# [Activity]
Across the listing below, count the lines that mention the string "layers". Reply with the figure only.

# [Records for this exercise]

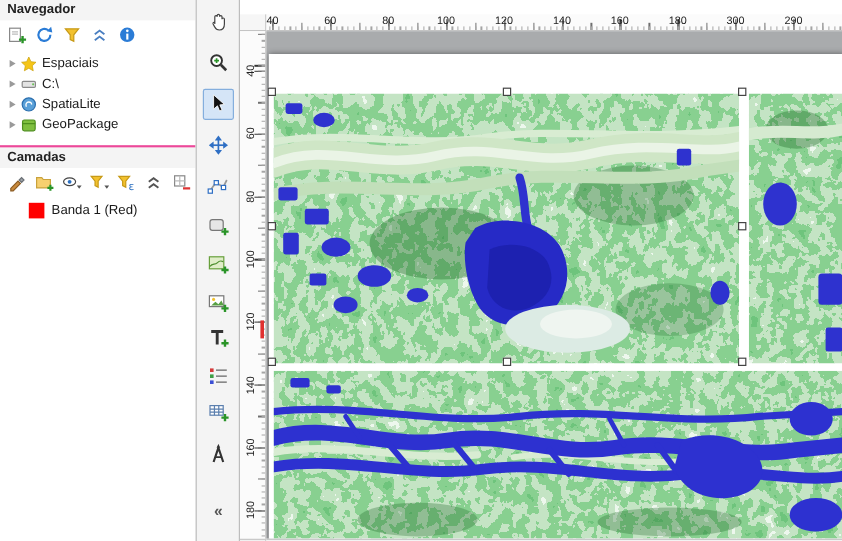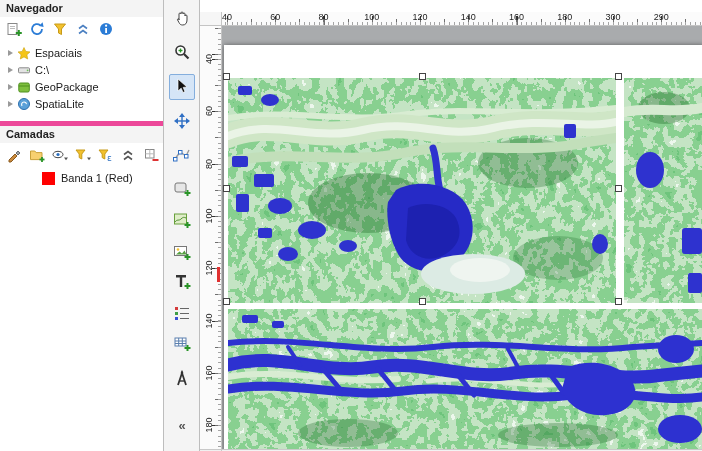--- a/index.html
+++ b/index.html
@@ -166,21 +166,21 @@
           <span class="exp"></span>
           <span class="tree-icon">
               <svg width="14" height="14" viewBox="0 0 14 14">
+                <circle cx="7" cy="7" r="5.5" fill="#5aa0d8" stroke="#2c6fae"></circle>
+                <path d="M5 9c-1-2 0-4 2-4 1.5 0 2.5 1 2.3 2.2" fill="none" stroke="#fff" stroke-width="1.1"></path>
+              </svg>
+            </span>
+          <span>SpatiaLite</span>
+        </div>
+        <div class="tree-row">
+          <span class="exp"></span>
+          <span class="tree-icon">
+              <svg width="14" height="14" viewBox="0 0 14 14">
                 <rect x="1.8" y="3" width="10.5" height="9" rx="1.5" fill="#7fbf3f" stroke="#4e8f1e"></rect>
                 <path d="M1.8 6h10.5" stroke="#4e8f1e"></path>
               </svg>
             </span>
           <span>GeoPackage</span>
-        </div>
-        <div class="tree-row">
-          <span class="exp"></span>
-          <span class="tree-icon">
-              <svg width="14" height="14" viewBox="0 0 14 14">
-                <circle cx="7" cy="7" r="5.5" fill="#5aa0d8" stroke="#2c6fae"></circle>
-                <path d="M5 9c-1-2 0-4 2-4 1.5 0 2.5 1 2.3 2.2" fill="none" stroke="#fff" stroke-width="1.1"></path>
-              </svg>
-            </span>
-          <span>SpatiaLite</span>
         </div>
       </div>
     </div>

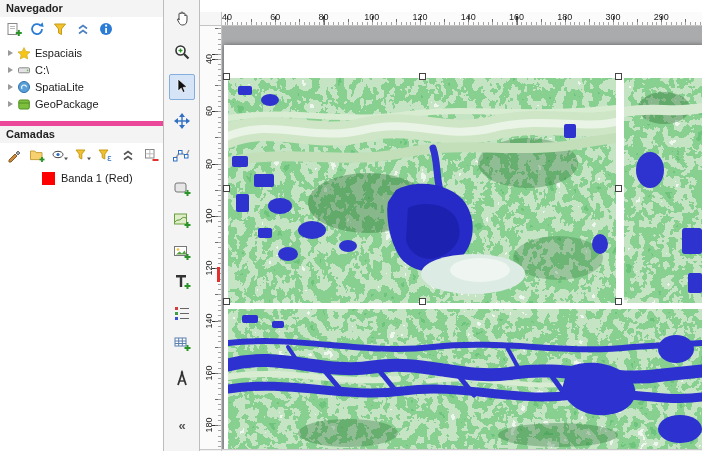--- a/index.html
+++ b/index.html
@@ -17,7 +17,7 @@
   .exp.dark{border-left-color:#555;}
   .exp.open{border-left:3.5px solid transparent;border-right:3.5px solid transparent;border-top:5px solid #555;border-bottom:none;}
   .tree-icon{flex:0 0 auto;display:inline-flex;}
-  #layers-panel{border-top:5px solid #ec4899;}
+  #layers-panel{border-top:2px solid #ec4899;}
   .layer-row{display:flex;align-items:center;gap:4px;height:17px;padding-left:5px;white-space:nowrap;overflow:hidden;}
   .cb{flex:0 0 auto;width:12px;height:12px;border:1px solid #8a8a8a;background:#fff;box-sizing:content-box;}
   .cb.checked::after{content:"";display:block;width:7px;height:3px;border-left:2px solid #2a6fc9;border-bottom:2px solid #2a6fc9;transform:rotate(-45deg);margin:2px 0 0 1px;}

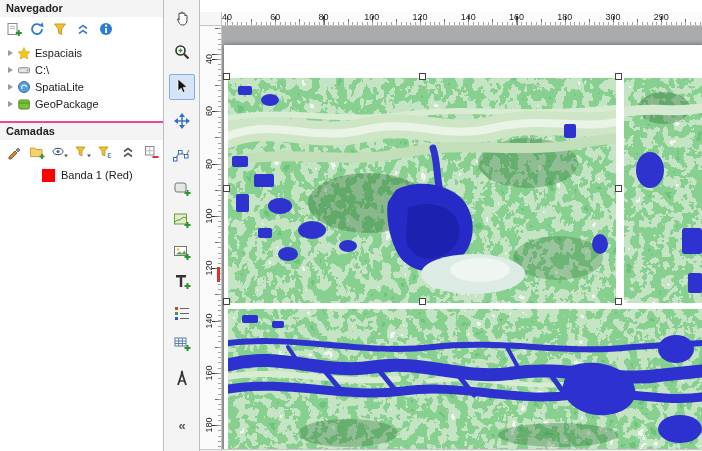--- a/index.html
+++ b/index.html
@@ -23,7 +23,7 @@
   .cb.checked::after{content:"";display:block;width:7px;height:3px;border-left:2px solid #2a6fc9;border-bottom:2px solid #2a6fc9;transform:rotate(-45deg);margin:2px 0 0 1px;}
   .layer-label.current{font-weight:bold;text-decoration:underline;}
   .layer-label.unchecked{font-style:italic;color:#444;}
-  .band-row{display:flex;align-items:center;gap:6px;height:16px;padding-left:42px;}
+  .band-row{display:flex;align-items:center;gap:6px;height:16px;padding-left:24px;}
   .swatch{width:13px;height:13px;flex:0 0 auto;}
   
   #toolbox{position:absolute;left:163px;top:0;width:37px;height:451px;background:#f4f4f4;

# [Task solution]
2